BRIEF
Could you transcribe every record below exactly as written, leaving out any pictures?

Itemized modification records:
+++

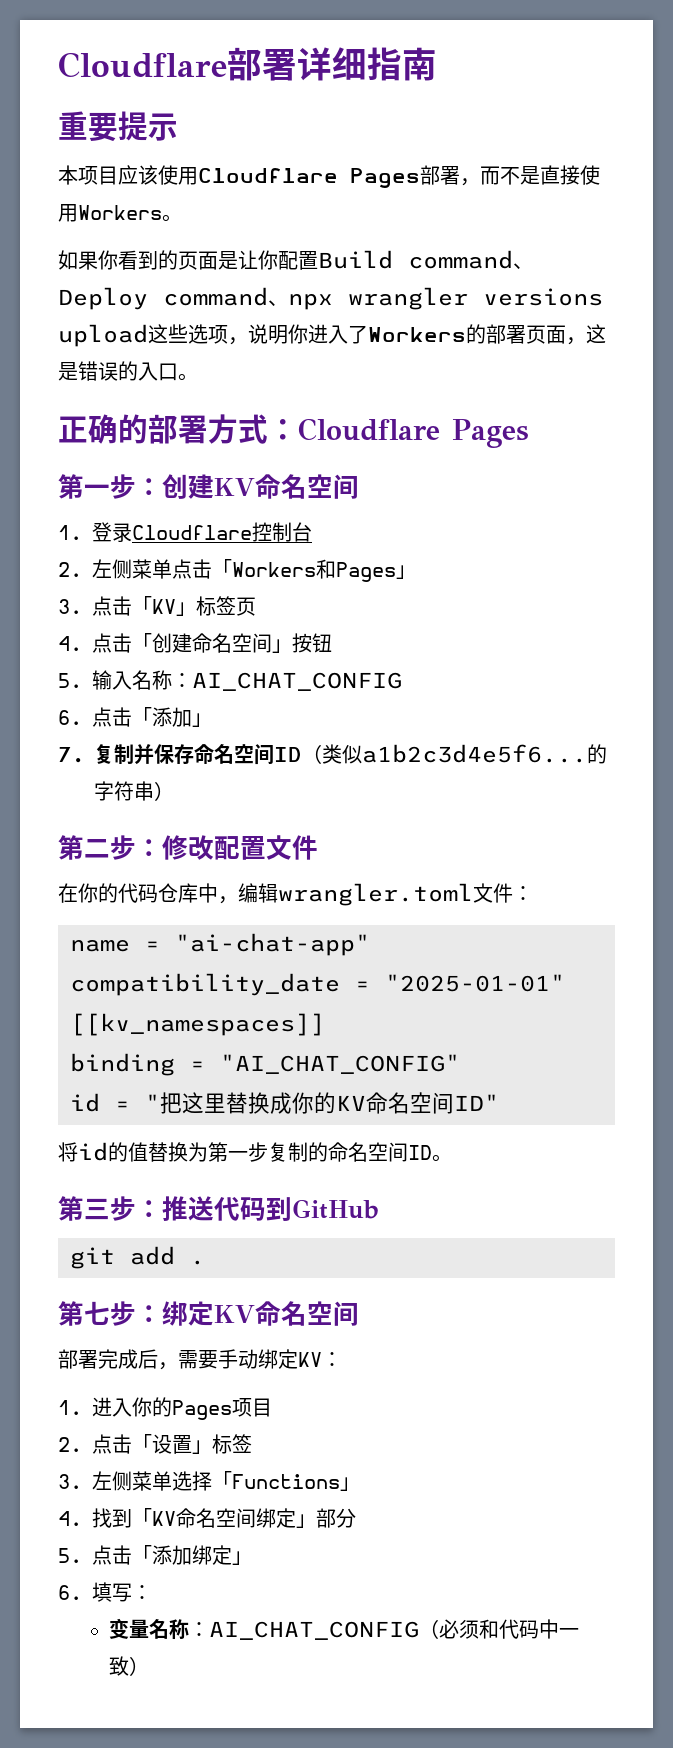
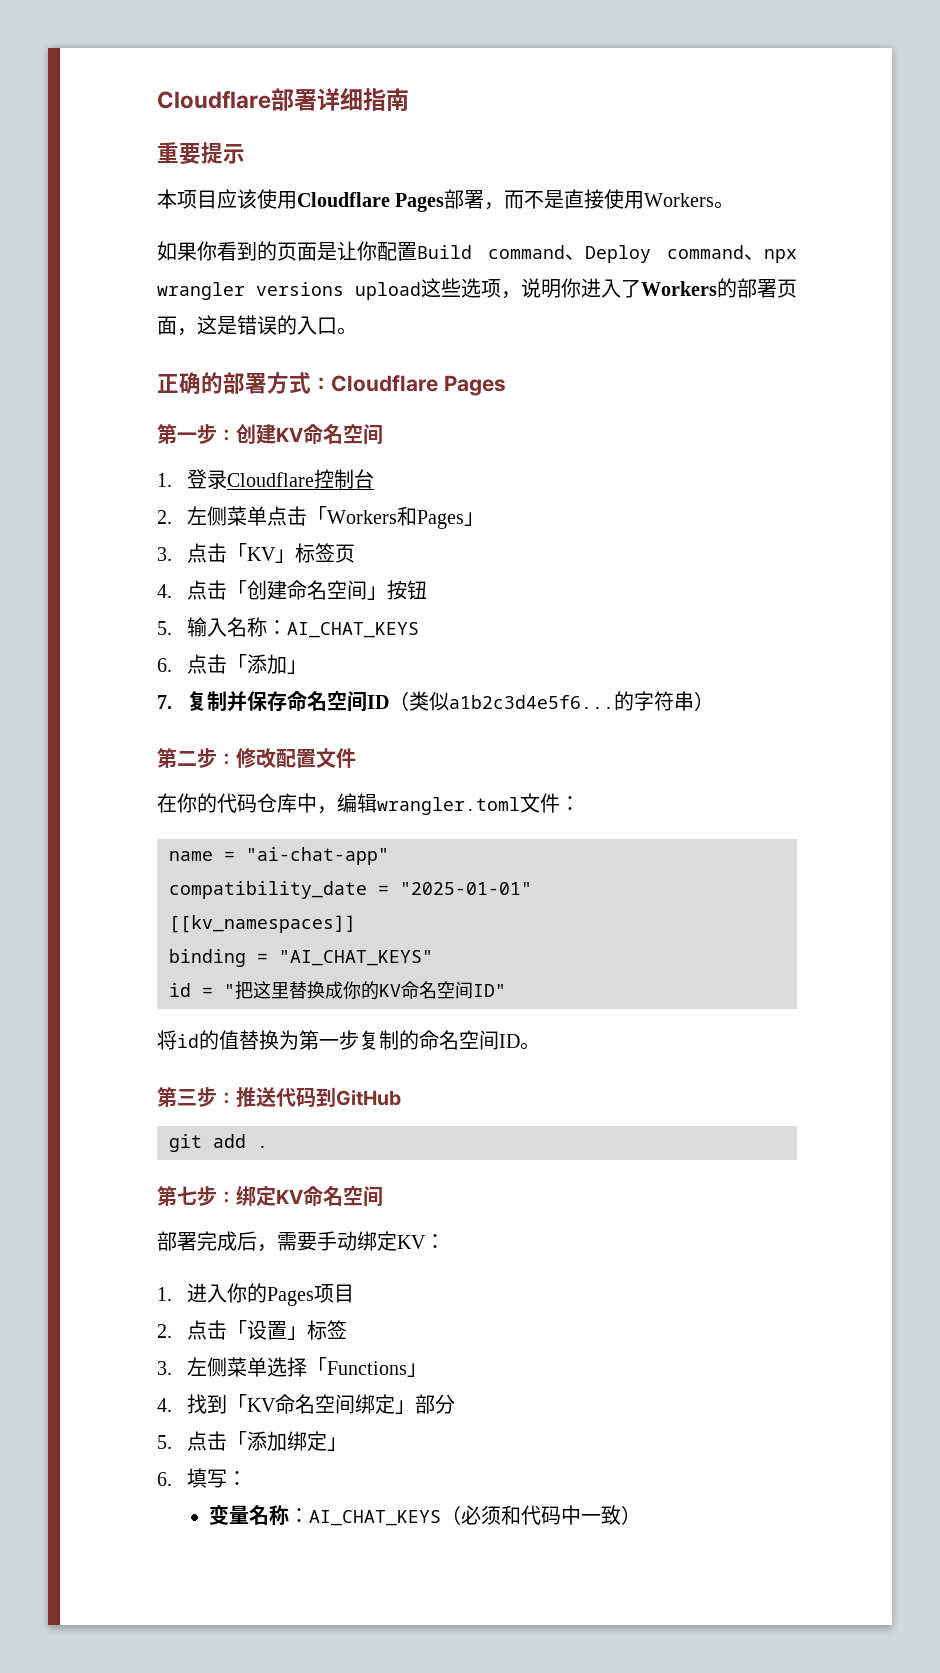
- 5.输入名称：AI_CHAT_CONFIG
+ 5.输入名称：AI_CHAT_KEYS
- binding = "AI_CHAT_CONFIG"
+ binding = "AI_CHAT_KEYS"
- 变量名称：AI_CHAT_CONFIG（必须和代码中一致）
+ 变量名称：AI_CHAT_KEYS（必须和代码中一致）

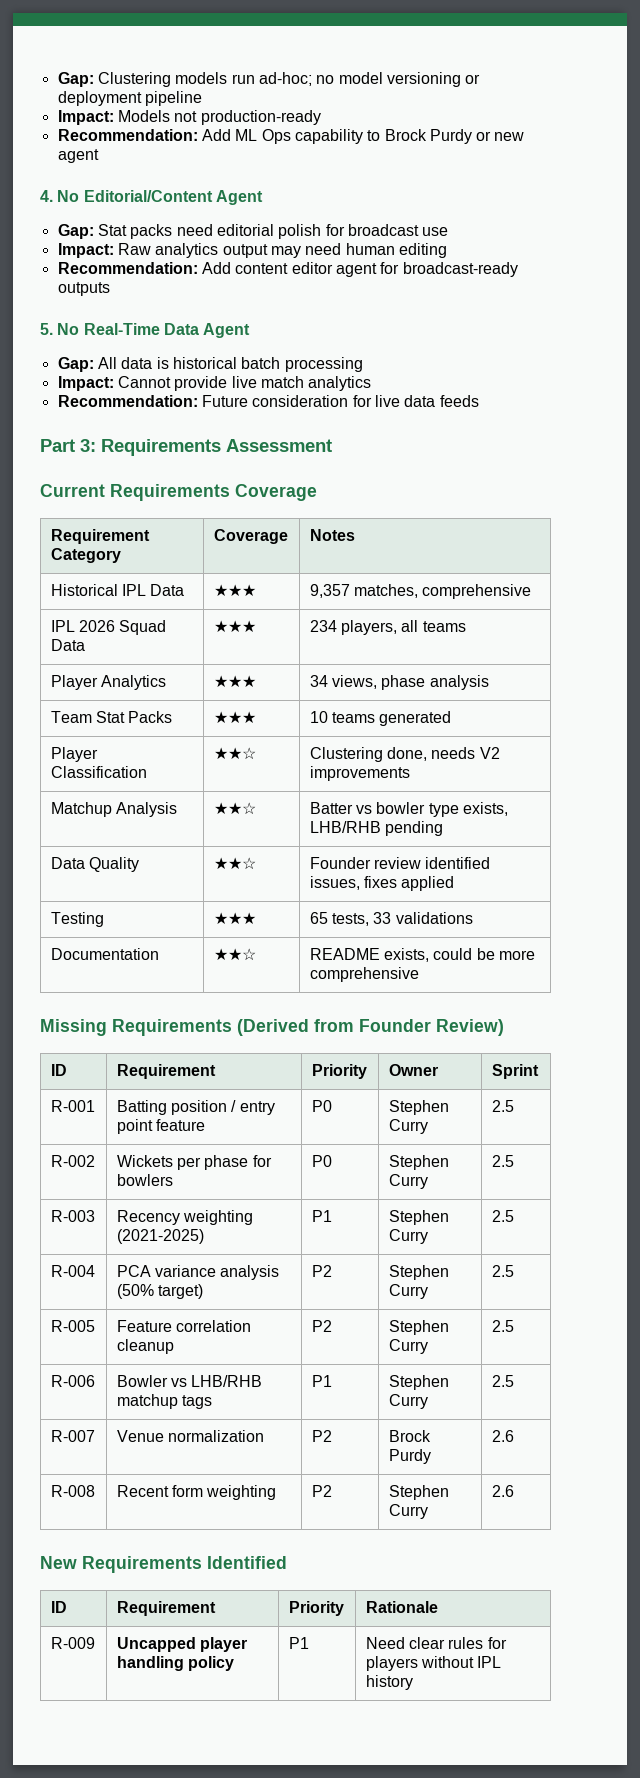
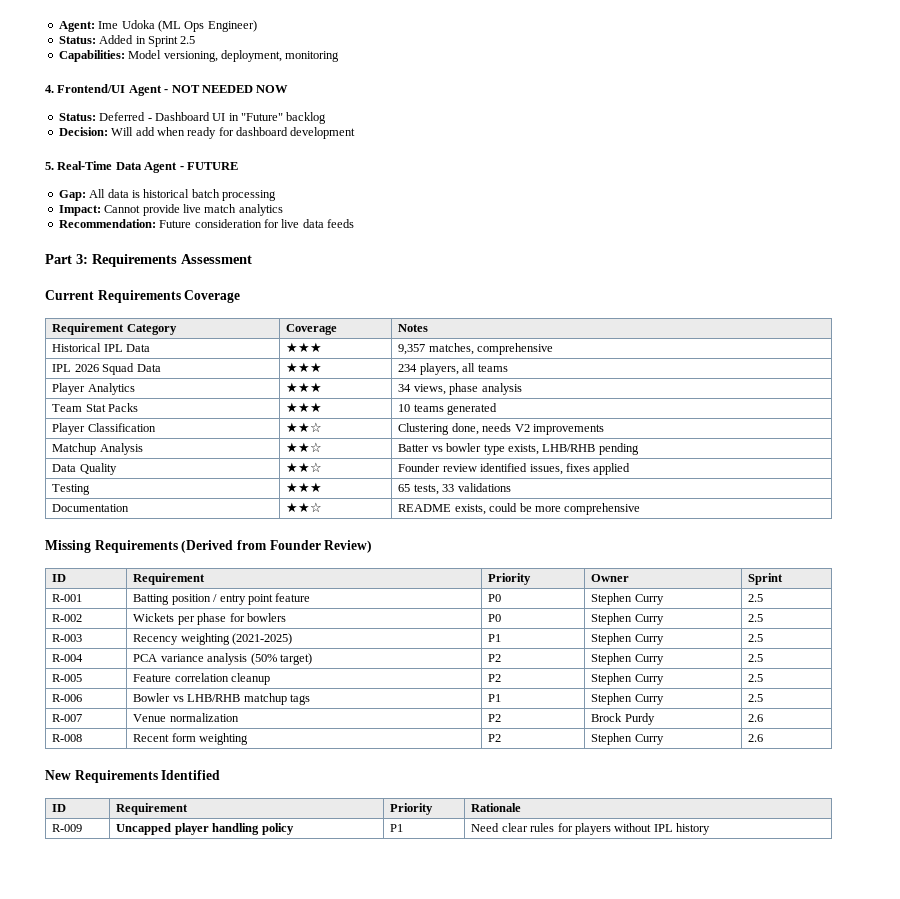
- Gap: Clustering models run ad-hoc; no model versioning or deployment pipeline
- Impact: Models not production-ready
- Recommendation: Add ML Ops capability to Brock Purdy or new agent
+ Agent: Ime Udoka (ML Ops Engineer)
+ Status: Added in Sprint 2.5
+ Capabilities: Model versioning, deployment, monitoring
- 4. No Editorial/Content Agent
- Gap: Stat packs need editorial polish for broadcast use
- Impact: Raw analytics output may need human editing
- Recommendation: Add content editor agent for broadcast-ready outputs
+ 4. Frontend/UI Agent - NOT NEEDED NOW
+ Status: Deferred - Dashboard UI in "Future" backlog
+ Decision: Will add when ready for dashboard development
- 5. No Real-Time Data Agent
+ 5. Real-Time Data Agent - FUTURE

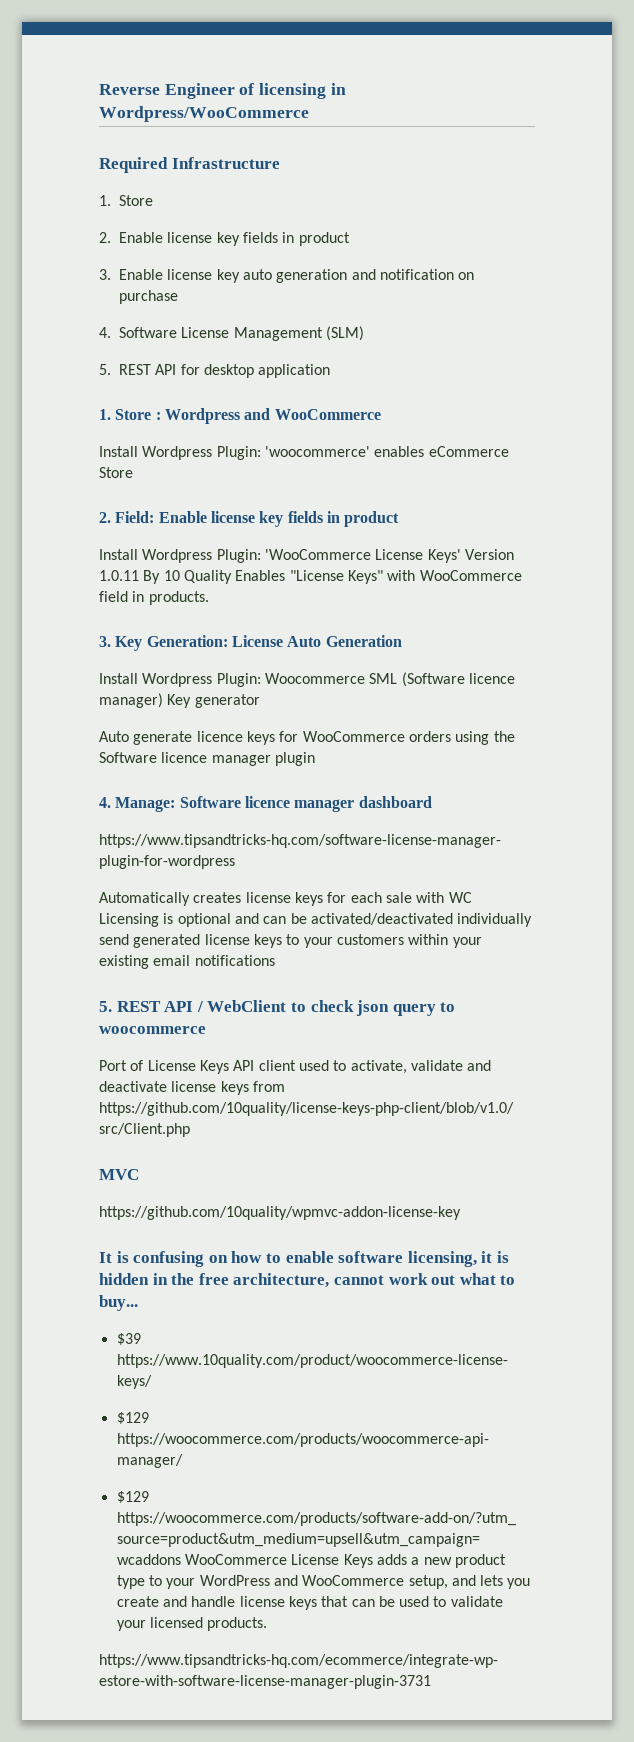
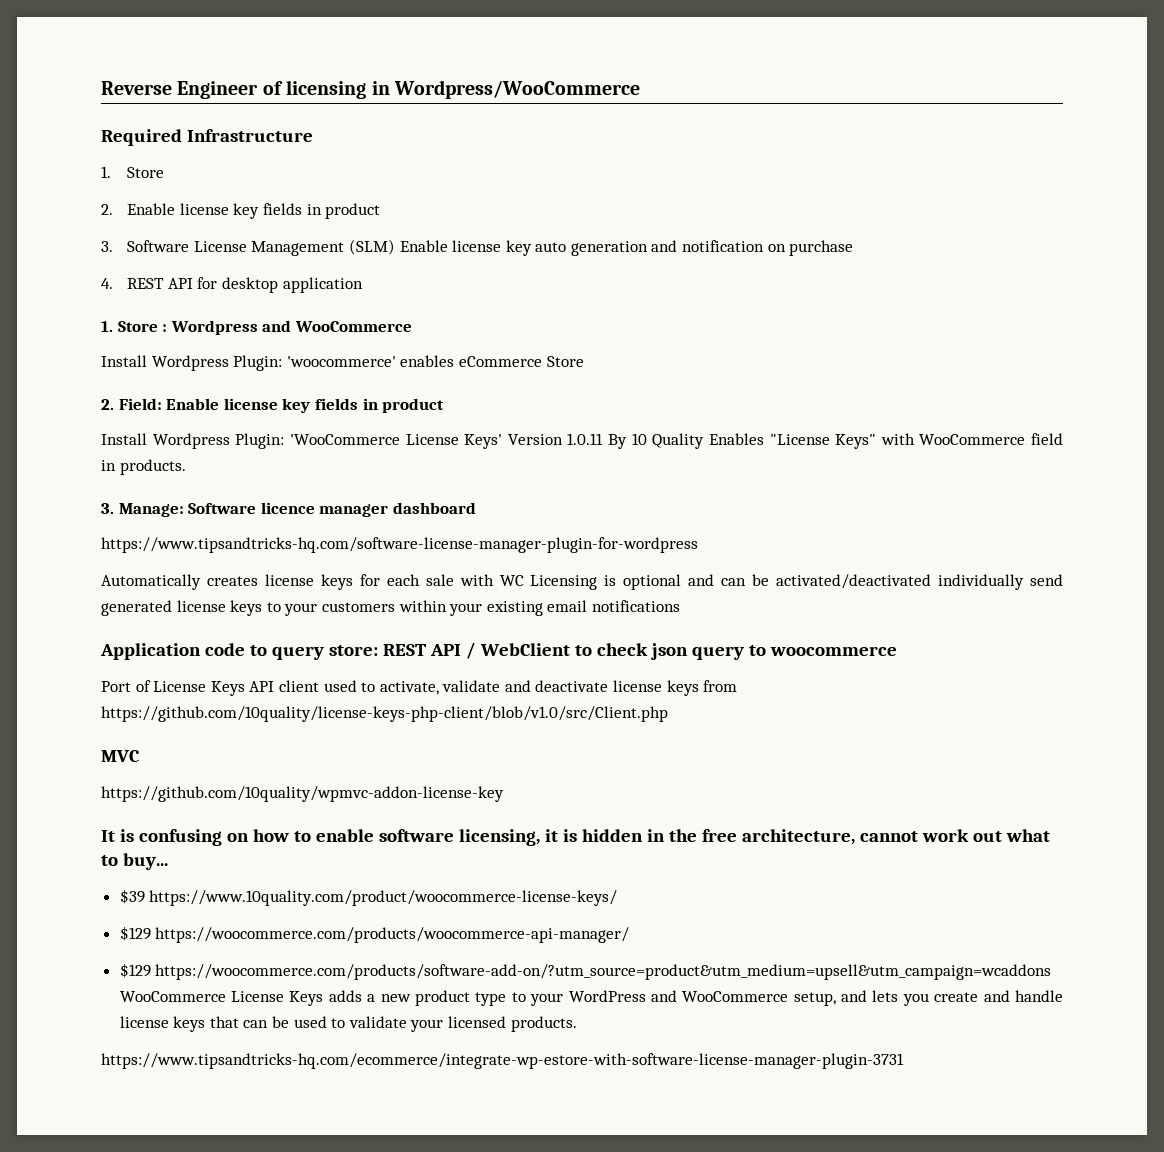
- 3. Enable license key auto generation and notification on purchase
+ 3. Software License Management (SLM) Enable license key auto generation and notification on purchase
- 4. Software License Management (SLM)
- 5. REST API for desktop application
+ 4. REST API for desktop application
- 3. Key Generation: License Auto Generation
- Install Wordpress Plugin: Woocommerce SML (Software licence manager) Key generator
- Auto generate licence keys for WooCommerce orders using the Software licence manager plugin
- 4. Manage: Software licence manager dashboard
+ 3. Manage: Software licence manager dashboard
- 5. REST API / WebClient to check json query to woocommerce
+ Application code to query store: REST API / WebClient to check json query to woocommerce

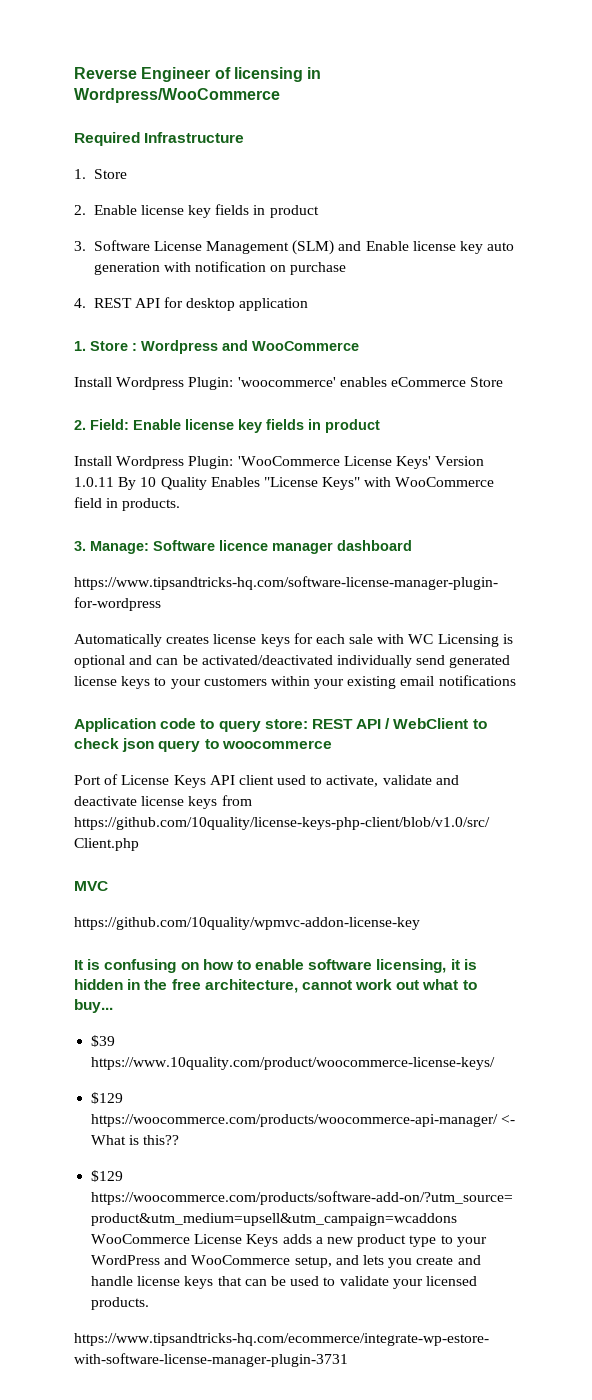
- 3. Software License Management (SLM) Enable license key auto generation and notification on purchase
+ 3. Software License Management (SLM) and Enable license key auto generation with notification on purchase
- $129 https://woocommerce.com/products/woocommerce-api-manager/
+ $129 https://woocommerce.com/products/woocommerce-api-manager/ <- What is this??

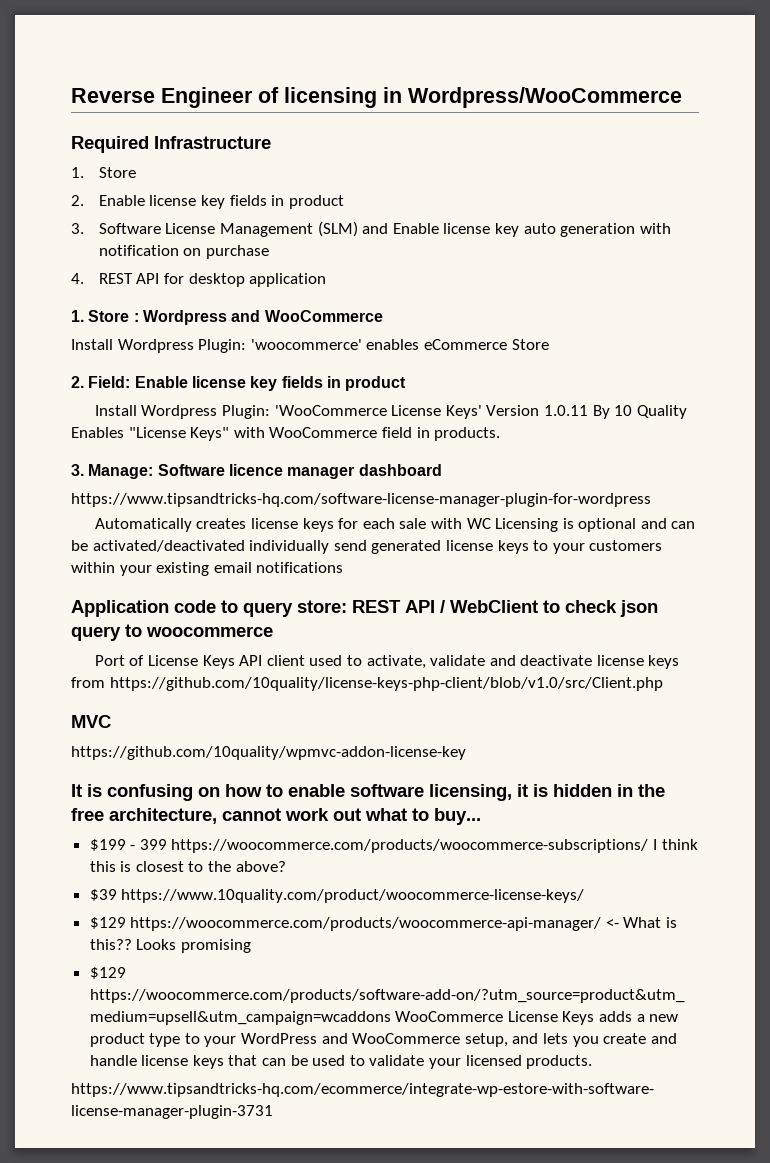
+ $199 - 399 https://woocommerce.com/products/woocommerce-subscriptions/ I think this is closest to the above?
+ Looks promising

+++

RESULT
- 5.输入名称：AI_CHAT_CONFIG
+ 5.输入名称：AI_CHAT_KEYS
- binding = "AI_CHAT_CONFIG"
+ binding = "AI_CHAT_KEYS"
- 变量名称：AI_CHAT_CONFIG（必须和代码中一致）
+ 变量名称：AI_CHAT_KEYS（必须和代码中一致）

- Gap: Clustering models run ad-hoc; no model versioning or deployment pipeline
- Impact: Models not production-ready
- Recommendation: Add ML Ops capability to Brock Purdy or new agent
+ Agent: Ime Udoka (ML Ops Engineer)
+ Status: Added in Sprint 2.5
+ Capabilities: Model versioning, deployment, monitoring
- 4. No Editorial/Content Agent
- Gap: Stat packs need editorial polish for broadcast use
- Impact: Raw analytics output may need human editing
- Recommendation: Add content editor agent for broadcast-ready outputs
+ 4. Frontend/UI Agent - NOT NEEDED NOW
+ Status: Deferred - Dashboard UI in "Future" backlog
+ Decision: Will add when ready for dashboard development
- 5. No Real-Time Data Agent
+ 5. Real-Time Data Agent - FUTURE

- 3. Enable license key auto generation and notification on purchase
+ 3. Software License Management (SLM) Enable license key auto generation and notification on purchase
- 4. Software License Management (SLM)
- 5. REST API for desktop application
+ 4. REST API for desktop application
- 3. Key Generation: License Auto Generation
- Install Wordpress Plugin: Woocommerce SML (Software licence manager) Key generator
- Auto generate licence keys for WooCommerce orders using the Software licence manager plugin
- 4. Manage: Software licence manager dashboard
+ 3. Manage: Software licence manager dashboard
- 5. REST API / WebClient to check json query to woocommerce
+ Application code to query store: REST API / WebClient to check json query to woocommerce

- 3. Software License Management (SLM) Enable license key auto generation and notification on purchase
+ 3. Software License Management (SLM) and Enable license key auto generation with notification on purchase
- $129 https://woocommerce.com/products/woocommerce-api-manager/
+ $129 https://woocommerce.com/products/woocommerce-api-manager/ <- What is this??

+ $199 - 399 https://woocommerce.com/products/woocommerce-subscriptions/ I think this is closest to the above?
+ Looks promising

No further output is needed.